— WORK REQUEST —
Please copy, exactly and with no pictures, only the lines from the one containing "shipping method: DPD -> GLS" through the last line of the records.

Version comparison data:

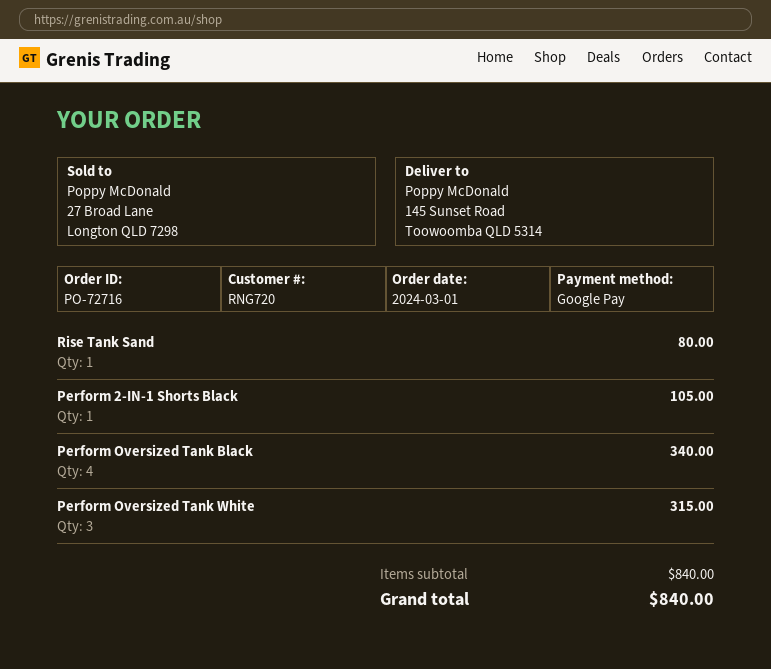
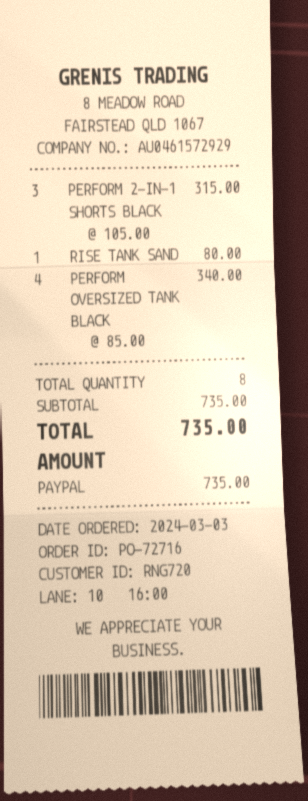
order date: 2024-03-01 -> 2024-03-03
payment method: Google Pay -> PayPal
Perform 2-IN-1 Shorts Black: 1 for 105.00 -> 3 for 315.00
Perform Oversized Tank White: 3 for 315.00 -> none
subtotal: 840.00 -> 735.00
total: 840.00 -> 735.00

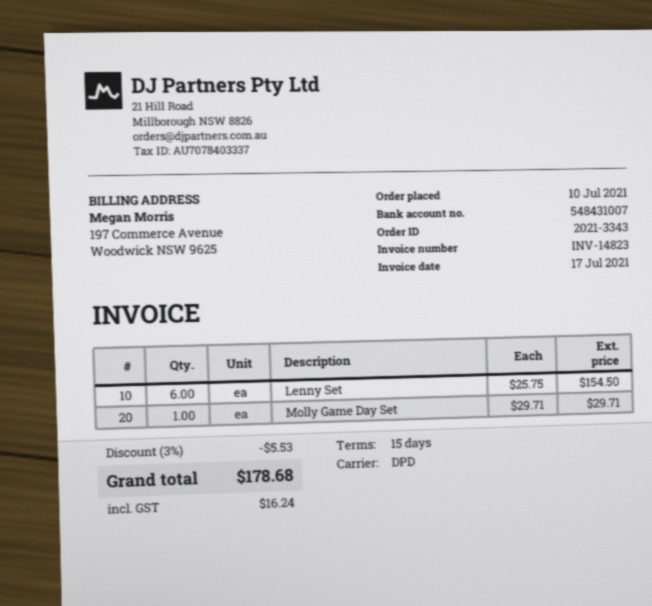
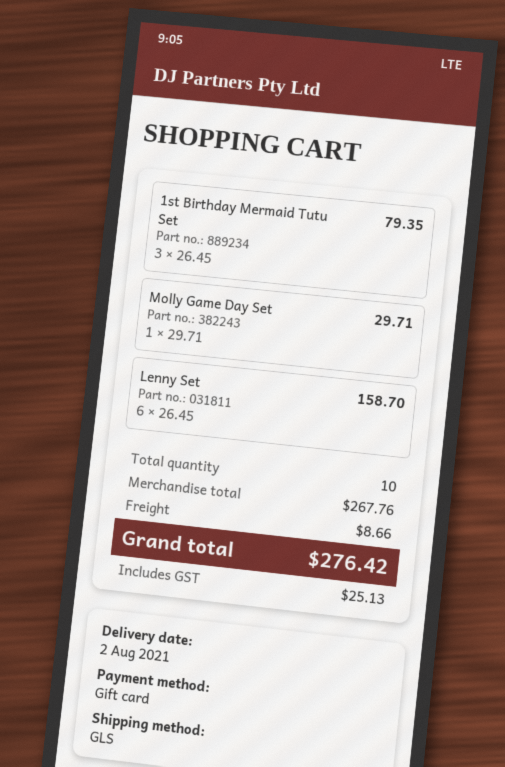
shipping method: DPD -> GLS
Lenny Set: 6 x 25.75 = 154.50 -> 6 x 26.45 = 158.70
1st Birthday Mermaid Tutu Set: none -> 3 x 26.45 = 79.35
discount: 3% = 5.53 -> none
shipping: none -> 8.66
tax: 16.24 -> 25.13
total: 178.68 -> 276.42

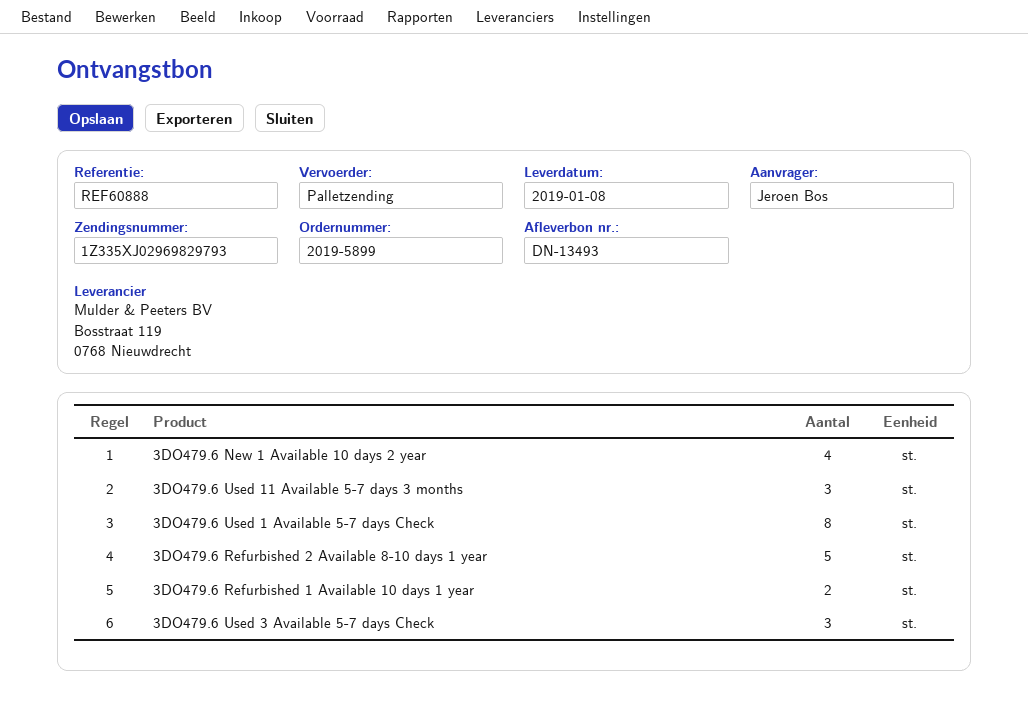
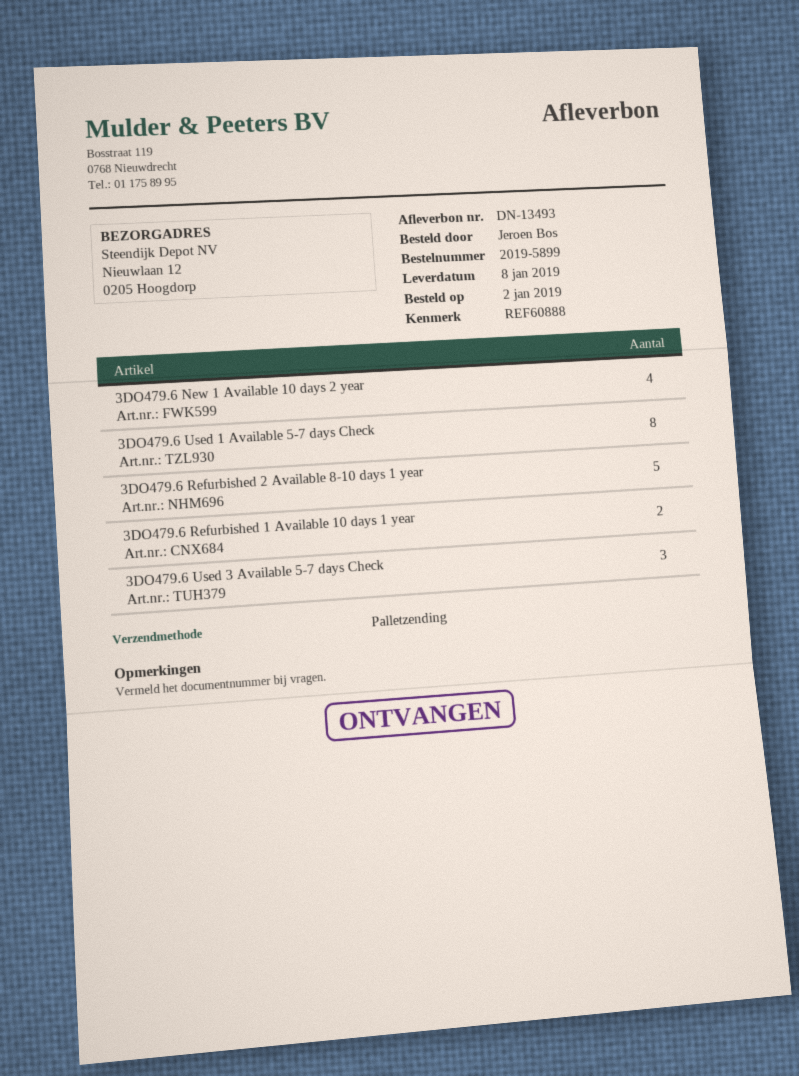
3DO479.6 Used 11 Available 5-7 days 3 months: 3 -> none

— RESPONSE BOX —
shipping method: DPD -> GLS
Lenny Set: 6 x 25.75 = 154.50 -> 6 x 26.45 = 158.70
1st Birthday Mermaid Tutu Set: none -> 3 x 26.45 = 79.35
discount: 3% = 5.53 -> none
shipping: none -> 8.66
tax: 16.24 -> 25.13
total: 178.68 -> 276.42

3DO479.6 Used 11 Available 5-7 days 3 months: 3 -> none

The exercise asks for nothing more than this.